On Sunday night, Bong Joon Ho’s “Parasite” morphed from a merely great film into a history-making phenomenon, becoming the first foreign-language film to win the Oscar for best picture. It also won best director, best original screenplay and best international feature. Additionally, this South Korean horror-comedy, a radical parable of inequality, won the Golden Globe for best foreign film, the Writers Guild Award for best original screenplay and the best-ensemble prize from the Screen Actors Guild.
No foreign film has ever been so honored in this country. Besides the excellence of the filmmaking, there’s clearly something resonant about its bleak social vision, so different from anything coming out of Hollywood. Its reception is evidence of the same crisis of faith in capitalism that’s making Bernie Sanders into a front-runner for the Democratic nomination.

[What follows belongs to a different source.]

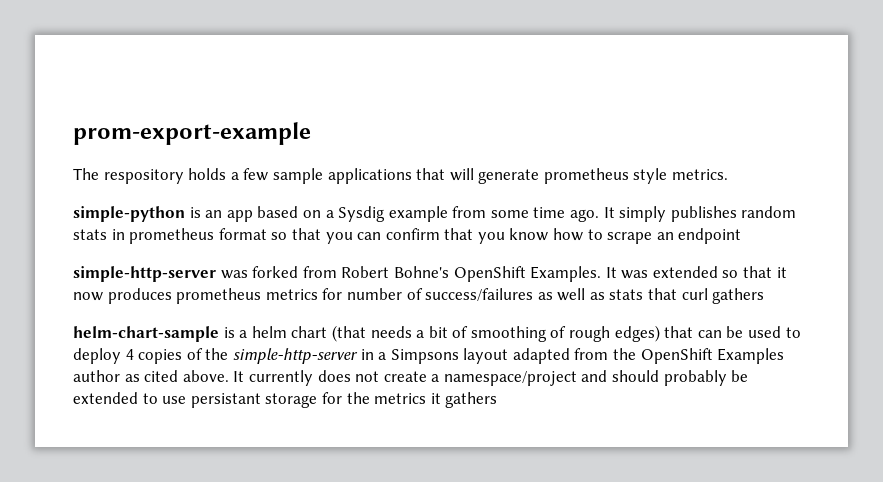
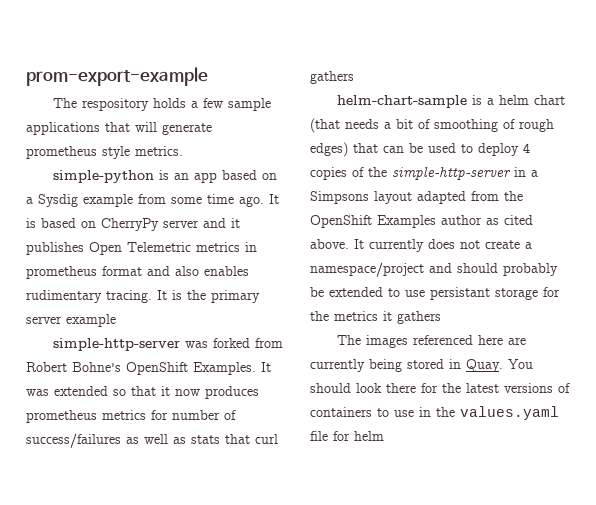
- It simply publishes random stats in prometheus format so that you can confirm that you know how to scrape an endpoint
+ It is based on CherryPy server and it publishes Open Telemetric metrics in prometheus format and also enables rudimentary tracing. It is the primary server example
+ The images referenced here are currently being stored in Quay. You should look there for the latest versions of containers to use in the values.yaml file for helm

“Parasite” depicts a world where a chasm divides the rich, who live in airy minimalist splendor, and the poor, who exist — to a degree that becomes increasingly macabre as the film progresses — literally underground. American viewers might get the impression that South Korea is an extremely stratified society, and while they’d be right, it’s by some measures less unequal than our own. That makes the film’s fatalism about social mobility, so foreign to traditional American sensibilities, particularly bracing.
Americans tend to think of class as being about behavior, at least in part — if you can master the mores of the rich, you can get ahead in the world. Consider the much-loved recent film “Knives Out,” a slightly woke version of an Agatha Christie-style whodunit. (Beware, spoilers are coming.) Its protagonist, a saintly nurse with an undocumented mother, triumphs because she understands and outsmarts the venal rich family conspiring against her. By the end of “Hustlers,” last year’s class-war crime thriller about strippers ripping off plutocrats, the central character played by Constance Wu has hustled her way into what looks like the middle class.

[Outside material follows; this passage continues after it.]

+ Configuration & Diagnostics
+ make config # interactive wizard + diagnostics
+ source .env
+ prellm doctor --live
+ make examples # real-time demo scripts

Bong’s world, by contrast, tends to be one in which there is no moving up. “Parasite” isn’t even his most Marxist-seeming film. That would be the 2013 dystopian thriller “Snowpiercer,” in which a failed attempt to stop global warming has turned the planet into a frozen wasteland, and the remnants of humanity are stuck on an ever-moving train. The poor live in cannibalistic squalor in the rear, their children fueling — again, literally — the hothouse luxury of the rich. Salvation comes only through blowing up the whole system and starting anew.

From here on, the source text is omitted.